*** Dataset records ***
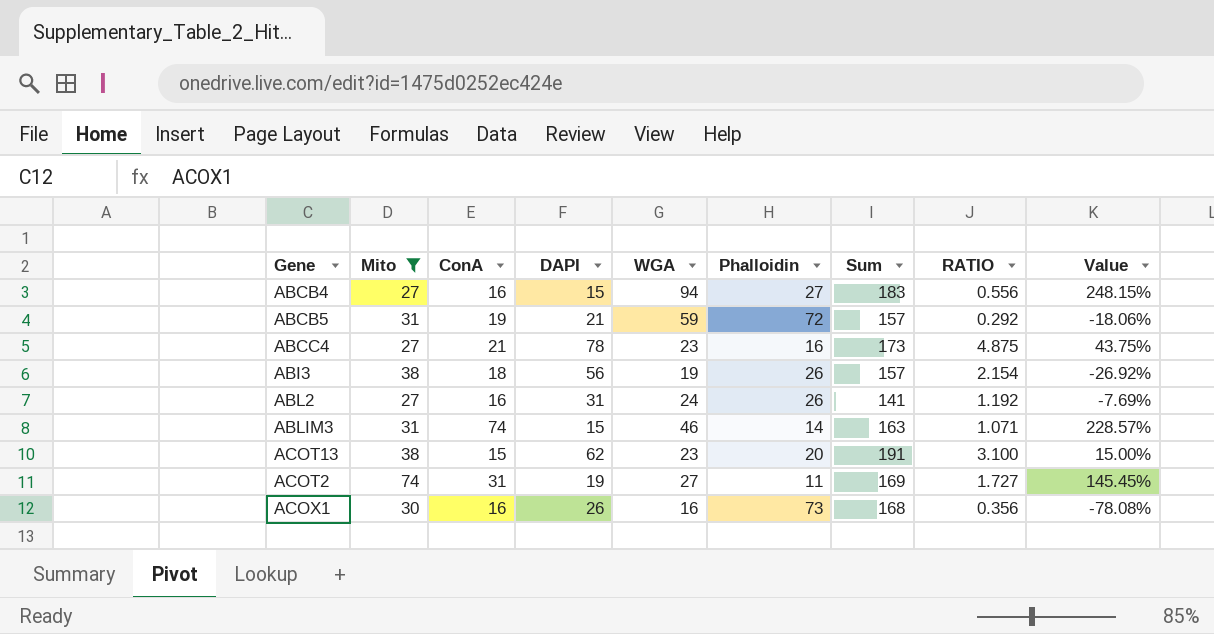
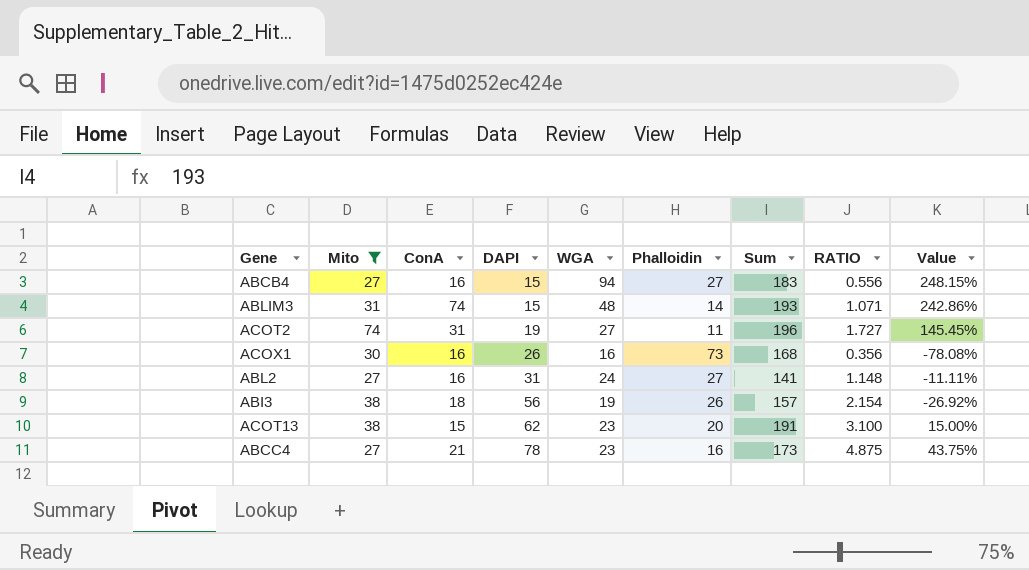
row order: none -> DAPI ascending
row ABCB5: 31 | 19 | 21 | 59 | 72 | 157 | 0.292 | -18.06% -> none
ABLIM3 | WGA: 46 -> 48
ABLIM3 | Sum: 163 -> 193
ABLIM3 | Value: 228.57% -> 242.86%
ACOT2 | Sum: 169 -> 196
ABL2 | Phalloidin: 26 -> 27
ABL2 | RATIO: 1.192 -> 1.148
ABL2 | Value: -7.69% -> -11.11%

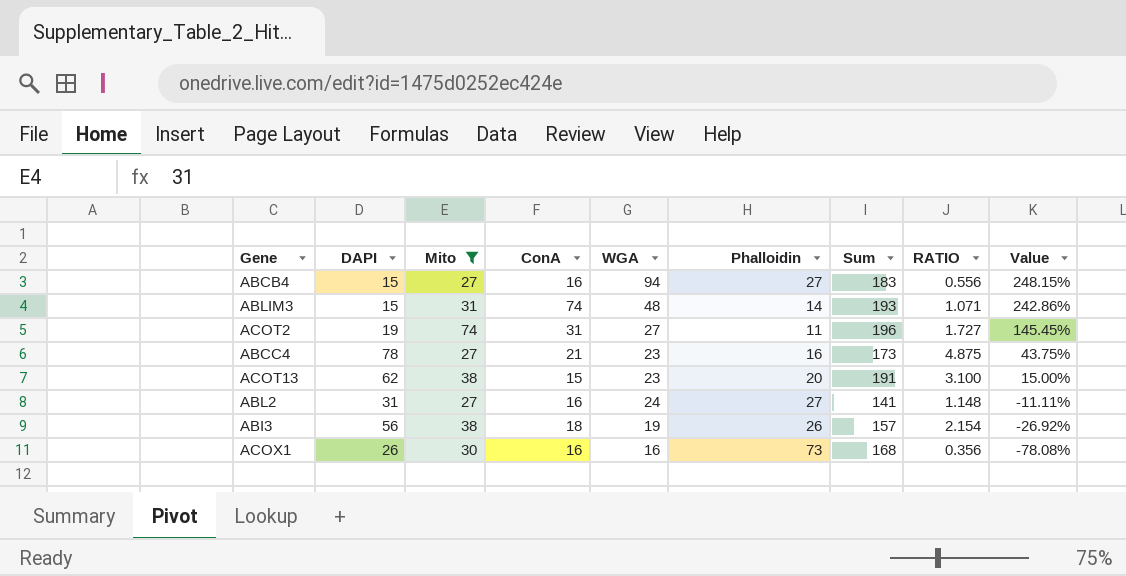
row order: DAPI ascending -> Value descending
column DAPI | position: 4 -> 2

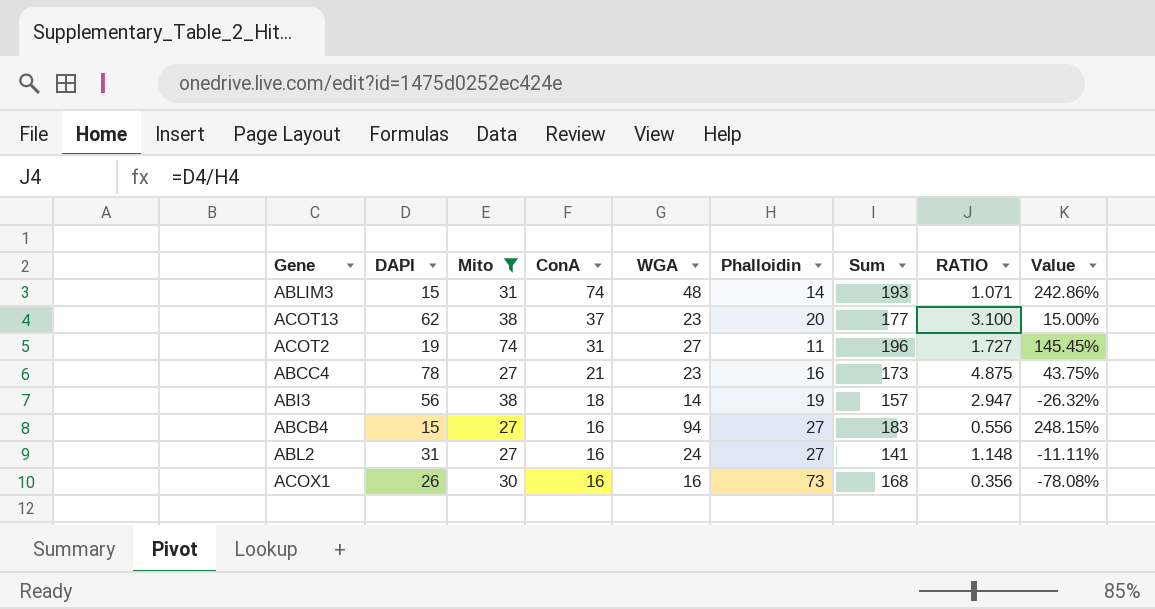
row order: Value descending -> ConA descending
ACOT13 | ConA: 15 -> 37
ACOT13 | Sum: 191 -> 177
ABI3 | WGA: 19 -> 14
ABI3 | Phalloidin: 26 -> 19
ABI3 | RATIO: 2.154 -> 2.947
ABI3 | Value: -26.92% -> -26.32%

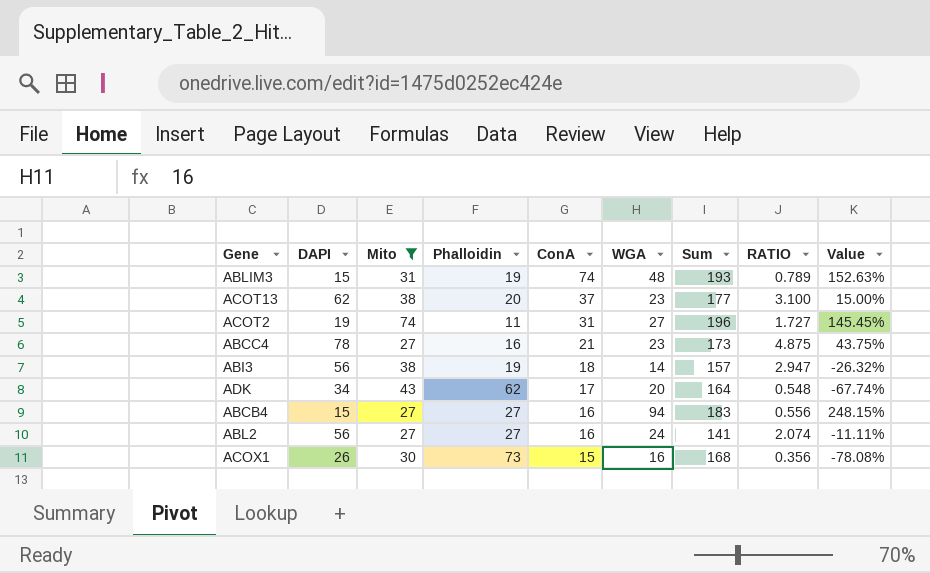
column Phalloidin | position: 6 -> 4
ABLIM3 | Phalloidin: 14 -> 19
ABLIM3 | RATIO: 1.071 -> 0.789
ABLIM3 | Value: 242.86% -> 152.63%
row ADK: none -> 34 | 43 | 62 | 17 | 20 | 164 | 0.548 | -67.74%
ABL2 | DAPI: 31 -> 56
ABL2 | RATIO: 1.148 -> 2.074
ACOX1 | ConA: 16 -> 15

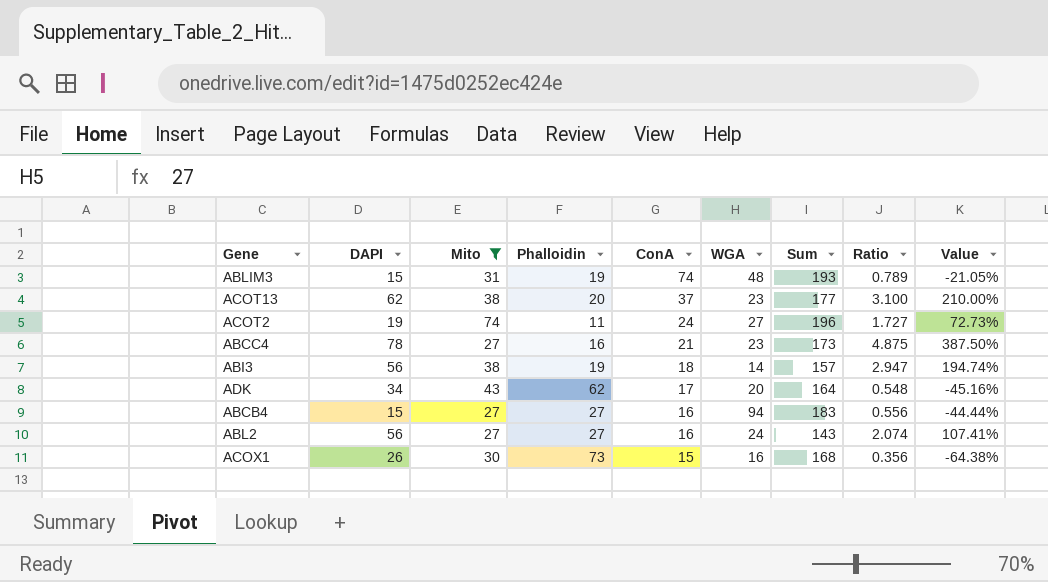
column name: RATIO -> Ratio
column Value | formula: ([WGA] - [Phalloidin]) / [Phalloidin] -> ([DAPI] - [Phalloidin]) / [Phalloidin]
ACOT2 | ConA: 31 -> 24
ABL2 | Sum: 141 -> 143

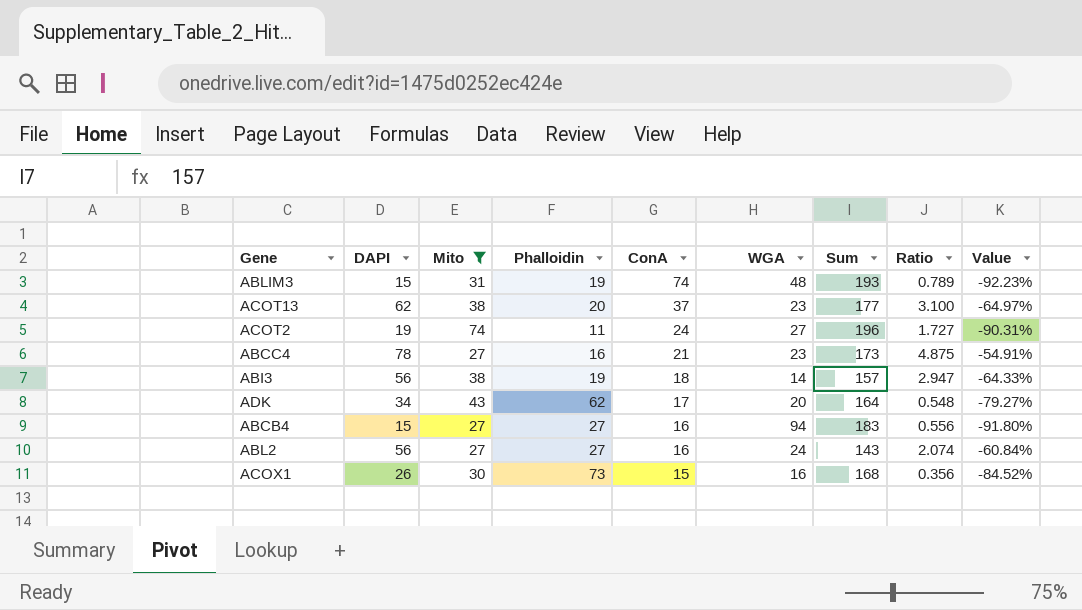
column Value | formula: ([DAPI] - [Phalloidin]) / [Phalloidin] -> ([DAPI] - [Sum]) / [Sum]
*** End of Dataset records ***
**Task directions**
For the entries above, print exactly the lines between the one with "ABLIM3 | RATIO: 1.071 -> 0.789" and the one with "column name: RATIO -> Ratio", inclusive, with no pictures.

**Task output**
ABLIM3 | RATIO: 1.071 -> 0.789
ABLIM3 | Value: 242.86% -> 152.63%
row ADK: none -> 34 | 43 | 62 | 17 | 20 | 164 | 0.548 | -67.74%
ABL2 | DAPI: 31 -> 56
ABL2 | RATIO: 1.148 -> 2.074
ACOX1 | ConA: 16 -> 15

column name: RATIO -> Ratio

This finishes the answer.